Listed records START
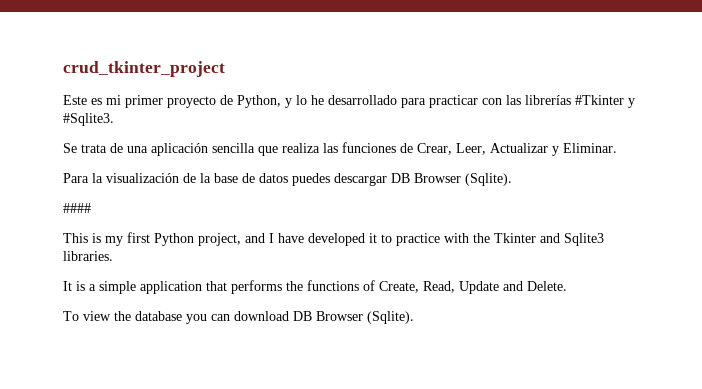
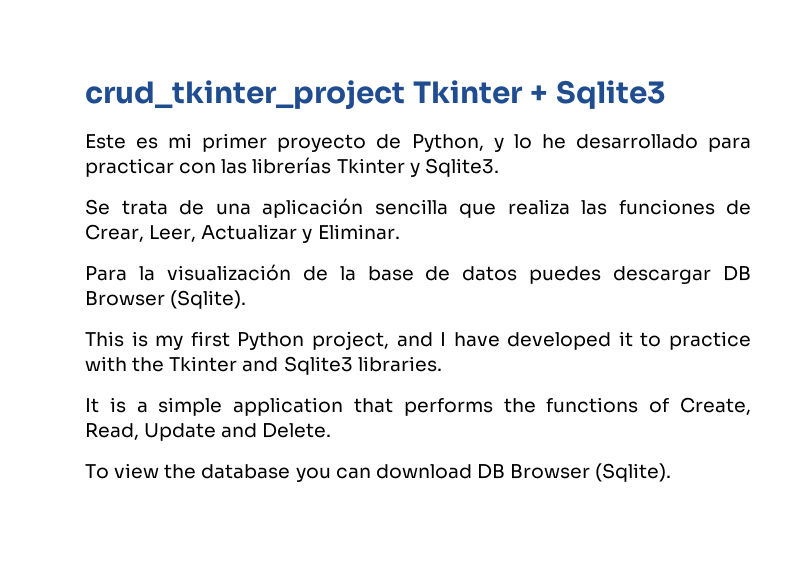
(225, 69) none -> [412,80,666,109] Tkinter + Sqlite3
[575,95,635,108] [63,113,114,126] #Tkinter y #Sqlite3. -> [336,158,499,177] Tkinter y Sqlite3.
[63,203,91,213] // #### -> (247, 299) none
Listed records END
Listed records START
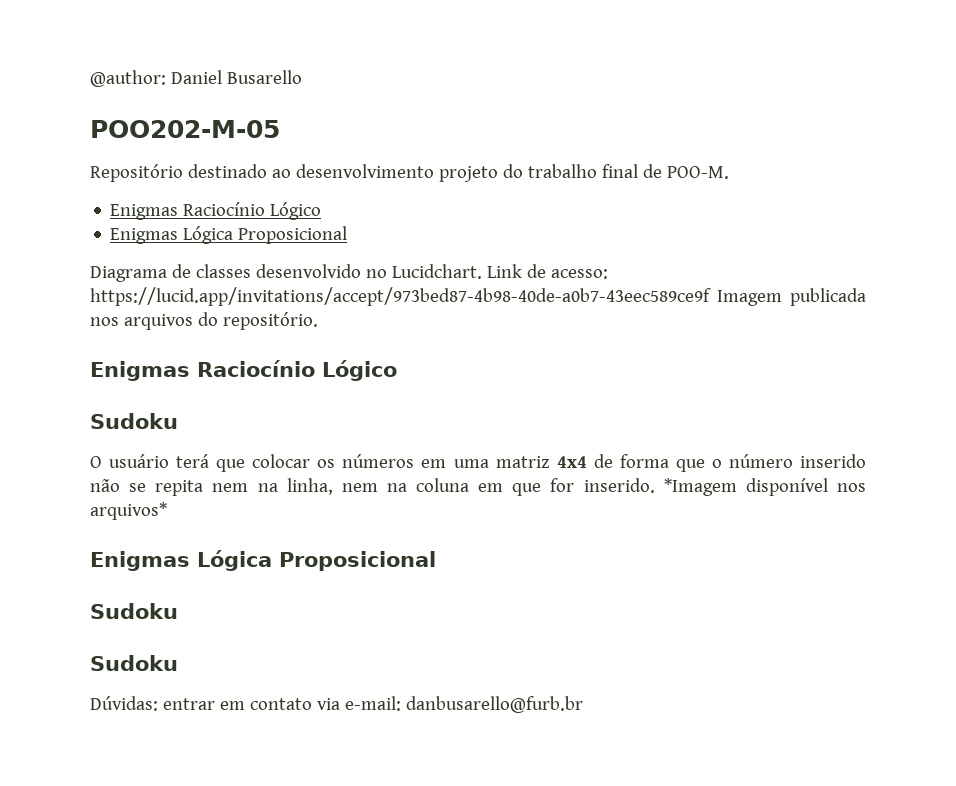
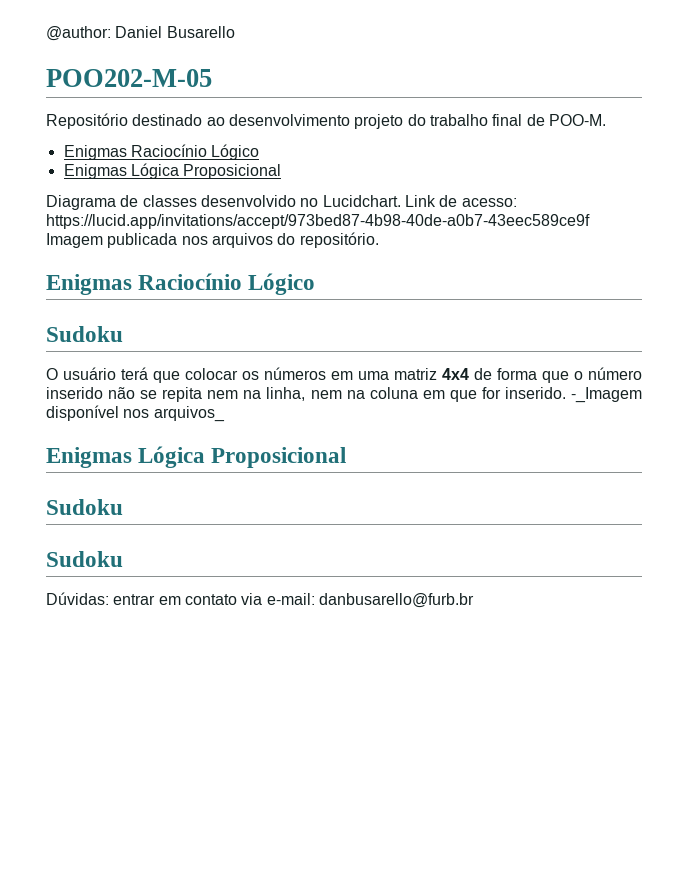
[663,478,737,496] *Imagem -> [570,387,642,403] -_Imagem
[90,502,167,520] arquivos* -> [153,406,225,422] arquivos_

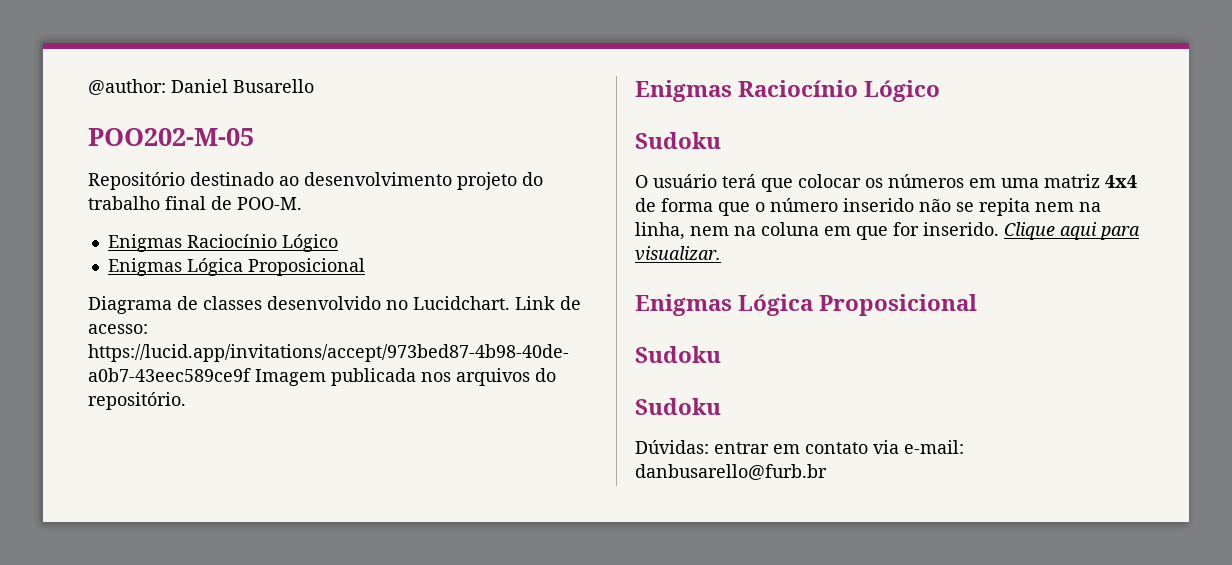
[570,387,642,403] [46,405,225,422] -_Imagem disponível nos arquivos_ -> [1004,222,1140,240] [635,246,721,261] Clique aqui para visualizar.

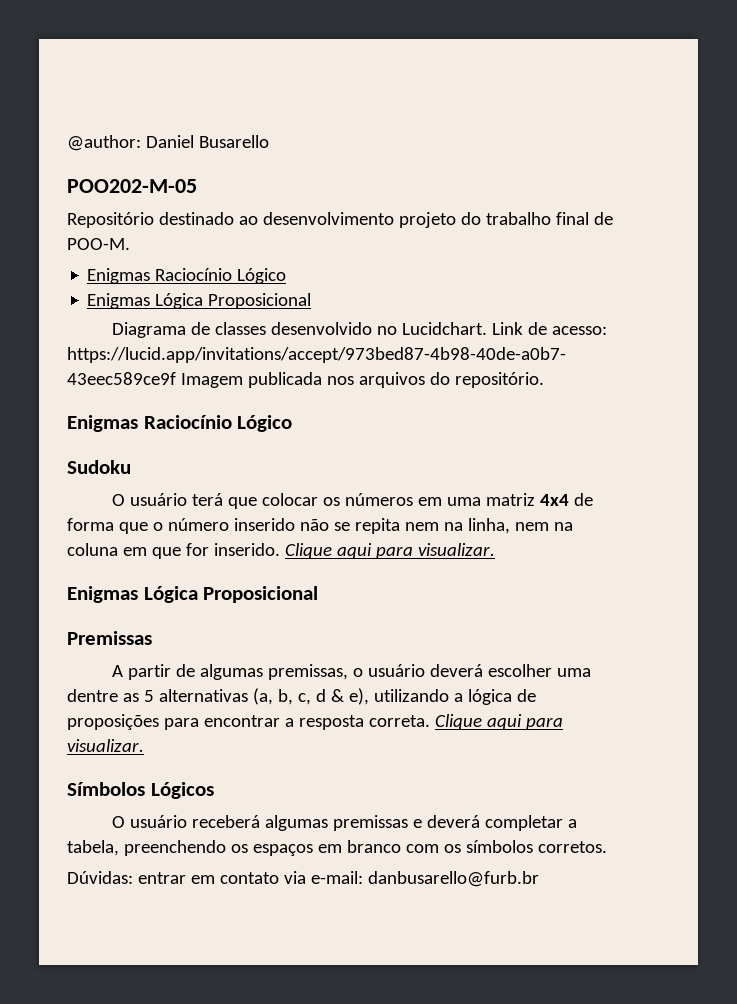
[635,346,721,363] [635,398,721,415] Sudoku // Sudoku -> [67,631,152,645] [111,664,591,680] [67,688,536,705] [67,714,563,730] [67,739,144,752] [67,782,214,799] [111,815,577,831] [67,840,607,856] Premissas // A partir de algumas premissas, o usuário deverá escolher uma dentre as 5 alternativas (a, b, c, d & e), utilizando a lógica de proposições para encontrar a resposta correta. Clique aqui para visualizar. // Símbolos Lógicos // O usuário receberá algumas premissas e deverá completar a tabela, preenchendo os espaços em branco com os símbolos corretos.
Listed records END
**Brief:** Take the lines above from the one containing "(225, 69) none" down to the one containing "[63,203,91,213] // #### -> (247, 299) none", and transcribe them exactly, both ends included.

**Result:**
(225, 69) none -> [412,80,666,109] Tkinter + Sqlite3
[575,95,635,108] [63,113,114,126] #Tkinter y #Sqlite3. -> [336,158,499,177] Tkinter y Sqlite3.
[63,203,91,213] // #### -> (247, 299) none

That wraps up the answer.